Figure 8 The protein expression of the key genes in non-hepatocellular carcinoma and hepatocellular carcinoma tissues via immunohistochemistry derived from The Human Protein Atlas database. The immunohistochemistry for protein expression of key-gene assembly factor for spindle microtubules was deficient in THPA database. DLGAP5: DLG associated protein 5; KIF20A: Kinesin family member 20A; KIF11: Kinesin family member 11; TPX2: TPX2 microtubule nucleation factor.

Figure 9 The Kaplan-Meier curve analysis. A: The multivariate analysis of five key genes; B–F: Survival curves for the five key genes. DLGAP5: DLG associated protein 5; KIF20A: kinesin family member 20A; ASPM: Assembly factor for spindle microtubules; KIF11: Kinesin family member 11; TPX2: TPX2 microtubule nucleation factor; HR: Hazard ratio; CI: Confidence interval.

Figure 10  Enrichment analysis. A: Gene Ontology analysis of transcatheter arterial chemoembolisation (TACE) refractoriness-related genes. The top-five biological processes, the top-five cellular components, and the top-five molecular functions are shown; B: The Kyoto Encyclopaedia of Genes and Genomes and Reactome pathways of TACE refractoriness-related genes.

Figure 11  Single-cell RNA sequencing analysis and AUCell. A: Uniform manifold approximation and projection (UMAP) plot showing four cell types in hepatocellular carcinoma samples; B: Violin plots showing the expression level of five key genes in four cell types. C: Expression level of five key genes in four cell types were drawn on UMAP; D: AUCell score distribution curves of 112 transcatheter arterial chemoembolisation (TACE) refractoriness-related genes; E: Scatter plot showing the distribution of AUCell scores in 112 TACE refractoriness-related genes. DLGAP5: DLG associated protein 5; KIF20A: Kinesin family member 20A; ASPM: Assembly factor for spindle microtubules; KIF11: Kinesin family member 11; TPX2: TPX2 microtubule nucleation factor; AUC: Area under the curve.

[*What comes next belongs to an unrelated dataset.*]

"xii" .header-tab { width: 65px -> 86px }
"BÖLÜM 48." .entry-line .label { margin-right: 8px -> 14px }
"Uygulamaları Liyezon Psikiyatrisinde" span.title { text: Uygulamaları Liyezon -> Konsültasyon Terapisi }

Figure 12  Cell–cell communication. A and B: The aggregated intercellular communication between any two cell groups. The colours of the periphery circle referred to one cell group and the vertex of periphery circle represented the numbers of cells. The cells in the starting site of edge expressed ligand and the cells the arrow pointed in expressed receptor. The thickness of the line signified the numbers of ligand-receptor pairs, and the thicker the line meant more ligand-receptor pairs; B: The thickness of edge represented the interaction strength of any two cell groups. The thicker the edge was, the bigger the interaction strength; C–F: The intercellular communication of each cell group. Hepatocytes providing ligands had strongest communication with embryonic stem cells that expressed receptors; G: The identification of ligand-receptor pairs between hepatocytes and embryonic stem cells. (Ligands provider)→(receptors provider).

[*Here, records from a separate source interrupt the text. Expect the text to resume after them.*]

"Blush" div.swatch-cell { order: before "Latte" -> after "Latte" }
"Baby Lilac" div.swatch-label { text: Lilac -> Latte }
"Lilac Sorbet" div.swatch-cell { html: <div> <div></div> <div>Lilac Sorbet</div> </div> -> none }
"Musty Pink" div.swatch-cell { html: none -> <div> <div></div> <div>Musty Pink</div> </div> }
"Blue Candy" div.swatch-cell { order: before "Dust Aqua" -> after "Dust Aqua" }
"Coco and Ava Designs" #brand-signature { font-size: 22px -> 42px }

Figure 13  Immune infiltration analysis. A: The immune landscape of 22 kinds of immune cells between transcatheter arterial chemoembolisation (TACE) non-responders and TACE responders using CIBERSORT algorithm. (^aP < 0.05, ^bP < 0.01, ^cP < 0.001, ^dP < 0.0001); B-F: The relationship between expression of five key genes and the infiltration of 22 kinds of immune cells in TACE non-responders group. DLGAP5: DLG associated protein 5; KIF20A: Kinesin family member 20A; ASPM: Assembly factor for spindle microtubules; KIF11: Kinesin family member 11; TPX2: TPX2 microtubule nucleation factor; AUC: Area under the curve.

Figure 14  xCell immune infiltration analysis. A: The correlation between hepatocytes, phenotypes of T cells and phenotypes of B cells by xCell algorithm; B: The comparison of immune, stromal and microenvironment score between transcatheter arterial chemoembolisation (TACE) non-responders and TACE responders by xCell algorithm.

Figure 15  The prediction of potential drugs for refractory transcatheter arterial chemoembolisation treated hepatocellular carcinoma. IC₅₀: Half maximal inhibitory concentration.